**Directions for this task:** Return only those lines of the listing that hold the word "arrows".

**Dataset:**
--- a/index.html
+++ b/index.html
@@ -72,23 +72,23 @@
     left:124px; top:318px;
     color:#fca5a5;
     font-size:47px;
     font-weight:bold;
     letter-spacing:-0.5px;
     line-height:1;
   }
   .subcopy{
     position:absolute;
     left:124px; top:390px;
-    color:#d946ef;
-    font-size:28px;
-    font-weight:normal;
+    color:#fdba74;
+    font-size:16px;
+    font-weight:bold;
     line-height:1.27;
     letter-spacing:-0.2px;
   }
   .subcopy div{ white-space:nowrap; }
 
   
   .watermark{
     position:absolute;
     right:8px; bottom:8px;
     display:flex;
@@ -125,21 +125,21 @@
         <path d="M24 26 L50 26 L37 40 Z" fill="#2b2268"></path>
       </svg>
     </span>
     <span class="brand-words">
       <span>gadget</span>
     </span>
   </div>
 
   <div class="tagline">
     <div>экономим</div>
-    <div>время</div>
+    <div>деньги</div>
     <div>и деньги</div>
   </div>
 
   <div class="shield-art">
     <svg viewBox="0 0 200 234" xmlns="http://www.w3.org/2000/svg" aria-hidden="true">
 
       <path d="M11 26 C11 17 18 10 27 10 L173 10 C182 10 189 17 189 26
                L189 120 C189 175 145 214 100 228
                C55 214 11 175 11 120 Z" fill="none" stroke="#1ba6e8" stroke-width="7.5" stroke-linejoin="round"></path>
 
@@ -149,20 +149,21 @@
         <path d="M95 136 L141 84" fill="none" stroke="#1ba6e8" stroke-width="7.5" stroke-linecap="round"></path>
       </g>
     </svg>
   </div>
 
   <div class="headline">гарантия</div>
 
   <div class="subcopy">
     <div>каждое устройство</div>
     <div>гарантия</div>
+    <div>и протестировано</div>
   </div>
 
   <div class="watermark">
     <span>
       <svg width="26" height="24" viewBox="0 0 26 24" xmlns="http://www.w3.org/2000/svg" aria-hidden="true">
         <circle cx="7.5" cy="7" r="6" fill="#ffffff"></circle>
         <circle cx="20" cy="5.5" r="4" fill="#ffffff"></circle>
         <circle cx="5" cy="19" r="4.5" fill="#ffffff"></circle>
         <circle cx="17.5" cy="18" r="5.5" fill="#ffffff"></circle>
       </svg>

==

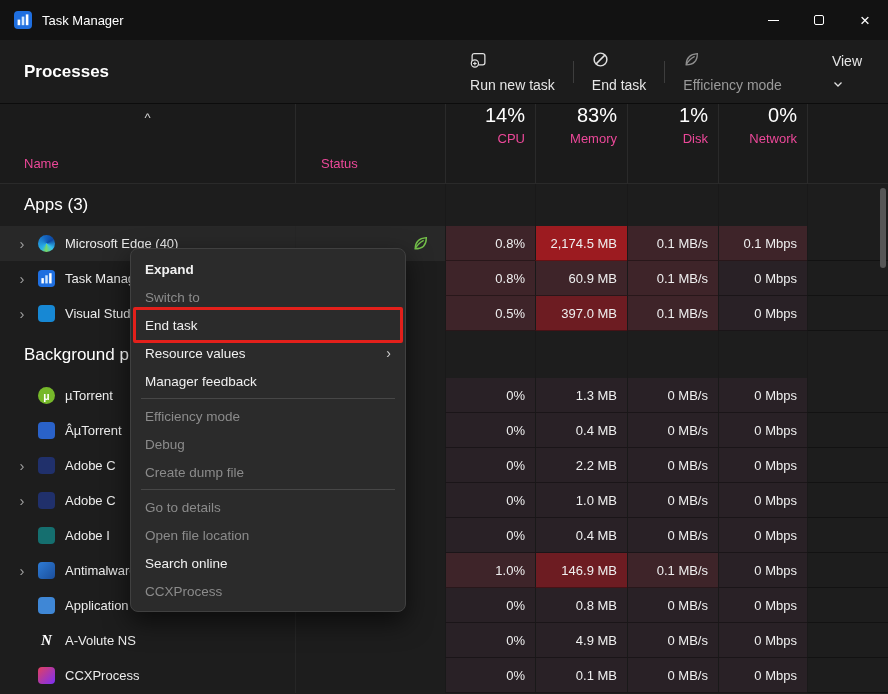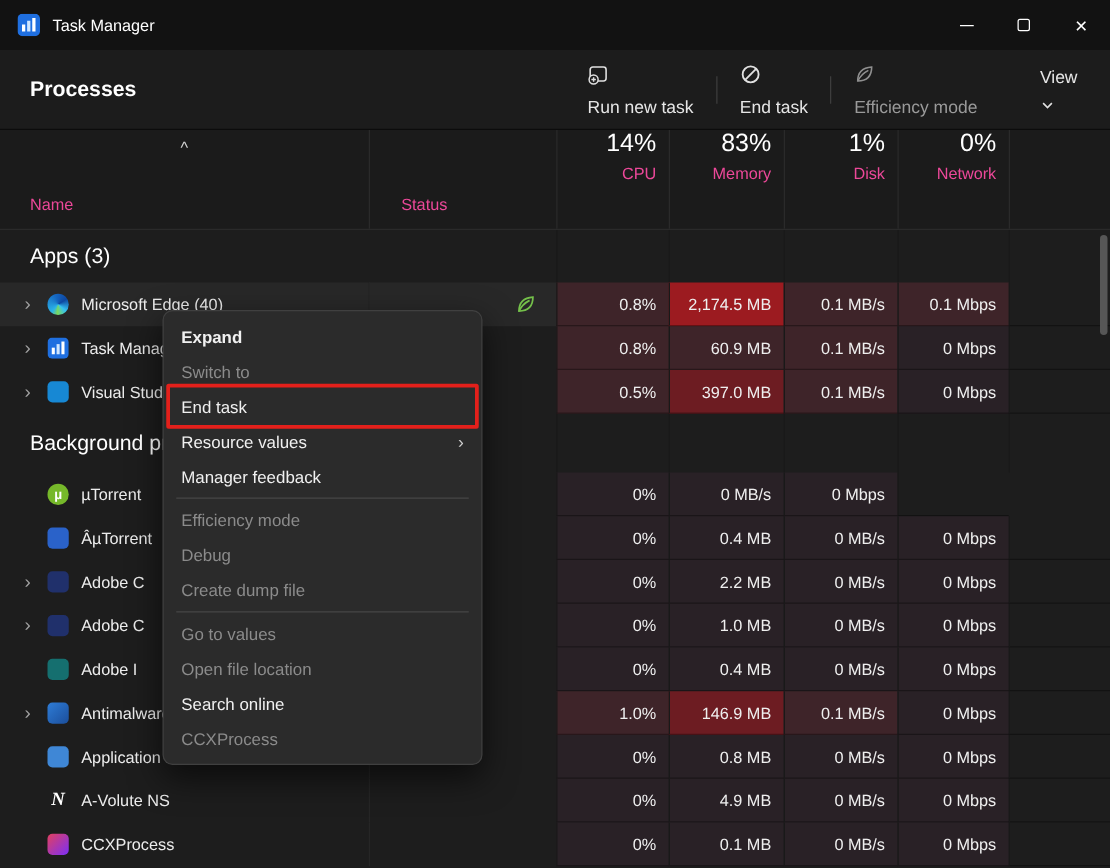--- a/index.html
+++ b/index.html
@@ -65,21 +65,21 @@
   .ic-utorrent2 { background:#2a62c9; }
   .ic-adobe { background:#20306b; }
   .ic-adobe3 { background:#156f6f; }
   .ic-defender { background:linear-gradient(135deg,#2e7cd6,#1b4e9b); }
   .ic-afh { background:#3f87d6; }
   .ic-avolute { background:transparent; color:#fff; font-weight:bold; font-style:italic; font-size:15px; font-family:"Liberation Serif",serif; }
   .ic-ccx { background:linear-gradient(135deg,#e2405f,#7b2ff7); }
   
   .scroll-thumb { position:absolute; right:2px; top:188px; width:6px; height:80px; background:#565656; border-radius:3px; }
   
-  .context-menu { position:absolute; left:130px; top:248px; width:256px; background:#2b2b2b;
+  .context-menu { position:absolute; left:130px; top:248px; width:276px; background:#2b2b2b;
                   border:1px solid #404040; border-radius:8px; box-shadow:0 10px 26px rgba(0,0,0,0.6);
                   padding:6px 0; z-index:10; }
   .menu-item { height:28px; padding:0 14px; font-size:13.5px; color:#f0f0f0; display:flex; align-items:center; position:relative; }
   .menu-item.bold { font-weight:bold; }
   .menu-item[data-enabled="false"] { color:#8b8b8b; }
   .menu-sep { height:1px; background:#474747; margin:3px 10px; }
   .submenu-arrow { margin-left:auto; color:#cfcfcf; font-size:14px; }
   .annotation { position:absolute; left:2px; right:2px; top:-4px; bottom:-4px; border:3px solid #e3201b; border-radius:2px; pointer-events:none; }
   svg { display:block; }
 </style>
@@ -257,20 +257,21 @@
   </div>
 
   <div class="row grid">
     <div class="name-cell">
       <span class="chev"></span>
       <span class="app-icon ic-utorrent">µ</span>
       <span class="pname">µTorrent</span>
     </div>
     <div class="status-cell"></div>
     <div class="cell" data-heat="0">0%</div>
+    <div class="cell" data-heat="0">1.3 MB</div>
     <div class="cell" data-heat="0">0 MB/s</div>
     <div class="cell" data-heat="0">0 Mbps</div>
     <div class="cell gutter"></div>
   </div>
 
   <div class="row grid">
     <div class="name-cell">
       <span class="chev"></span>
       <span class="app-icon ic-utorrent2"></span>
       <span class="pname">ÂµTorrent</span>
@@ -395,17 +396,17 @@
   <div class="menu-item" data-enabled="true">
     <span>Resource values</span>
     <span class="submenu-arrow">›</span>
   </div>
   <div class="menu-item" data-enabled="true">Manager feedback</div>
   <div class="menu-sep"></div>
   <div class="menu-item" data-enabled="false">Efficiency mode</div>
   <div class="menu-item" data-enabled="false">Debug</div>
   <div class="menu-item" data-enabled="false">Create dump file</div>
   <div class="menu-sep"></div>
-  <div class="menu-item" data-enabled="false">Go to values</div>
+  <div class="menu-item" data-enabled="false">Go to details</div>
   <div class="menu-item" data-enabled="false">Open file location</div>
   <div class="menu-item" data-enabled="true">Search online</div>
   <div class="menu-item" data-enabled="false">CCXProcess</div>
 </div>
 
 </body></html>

==

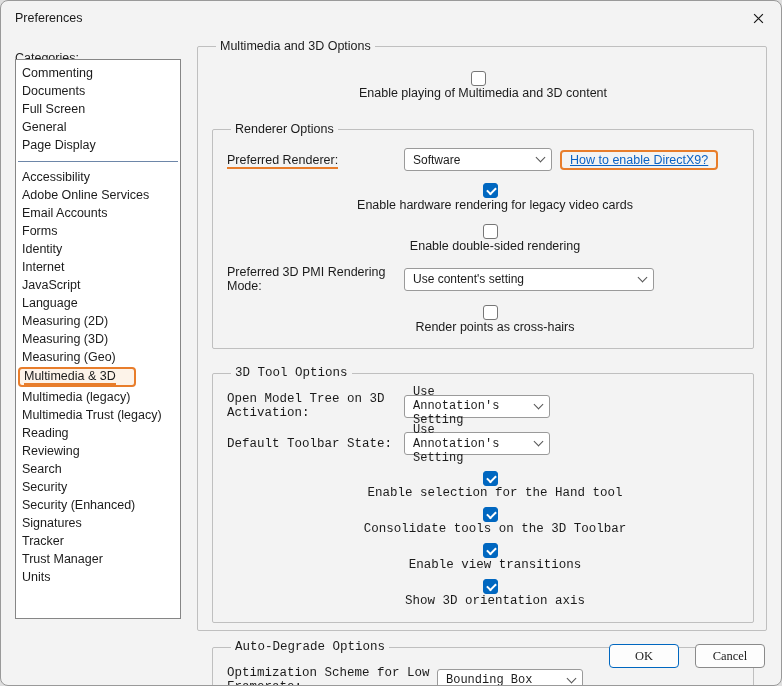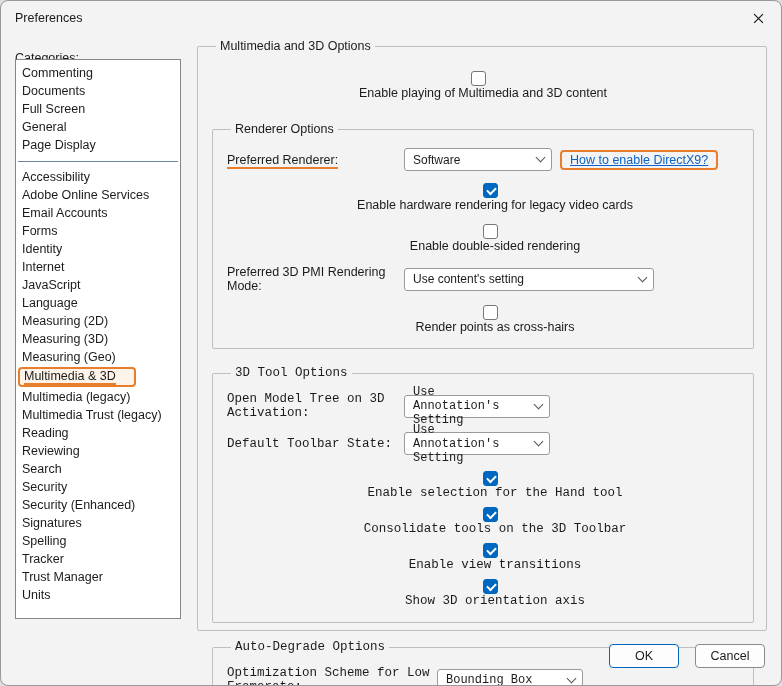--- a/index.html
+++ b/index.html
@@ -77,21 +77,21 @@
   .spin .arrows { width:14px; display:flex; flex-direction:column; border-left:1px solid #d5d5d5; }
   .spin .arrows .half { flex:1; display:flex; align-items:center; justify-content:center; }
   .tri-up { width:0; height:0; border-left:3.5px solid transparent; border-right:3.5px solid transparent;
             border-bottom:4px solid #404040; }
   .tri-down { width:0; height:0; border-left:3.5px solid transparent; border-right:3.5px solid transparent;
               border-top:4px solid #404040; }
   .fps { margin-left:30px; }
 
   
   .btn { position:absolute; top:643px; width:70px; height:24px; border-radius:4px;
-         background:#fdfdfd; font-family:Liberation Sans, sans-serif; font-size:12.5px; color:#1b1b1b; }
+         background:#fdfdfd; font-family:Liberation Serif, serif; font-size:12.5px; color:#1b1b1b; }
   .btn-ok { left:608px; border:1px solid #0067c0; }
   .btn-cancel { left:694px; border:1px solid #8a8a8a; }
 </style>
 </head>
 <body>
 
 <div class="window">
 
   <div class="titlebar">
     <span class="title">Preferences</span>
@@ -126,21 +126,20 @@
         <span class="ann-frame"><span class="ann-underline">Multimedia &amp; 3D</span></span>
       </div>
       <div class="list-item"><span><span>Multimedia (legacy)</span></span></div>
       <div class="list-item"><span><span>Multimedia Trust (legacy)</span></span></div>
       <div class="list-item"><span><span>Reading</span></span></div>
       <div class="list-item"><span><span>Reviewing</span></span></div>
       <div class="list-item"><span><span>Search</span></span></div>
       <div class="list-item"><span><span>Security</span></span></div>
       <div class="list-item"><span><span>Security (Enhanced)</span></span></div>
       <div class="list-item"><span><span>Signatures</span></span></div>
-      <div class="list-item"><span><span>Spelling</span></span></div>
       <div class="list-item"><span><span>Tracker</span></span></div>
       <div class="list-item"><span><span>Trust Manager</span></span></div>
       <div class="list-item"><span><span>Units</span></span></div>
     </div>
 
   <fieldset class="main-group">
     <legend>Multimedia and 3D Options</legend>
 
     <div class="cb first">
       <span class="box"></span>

**Solution to this problem:**
   .spin .arrows { width:14px; display:flex; flex-direction:column; border-left:1px solid #d5d5d5; }
   .spin .arrows .half { flex:1; display:flex; align-items:center; justify-content:center; }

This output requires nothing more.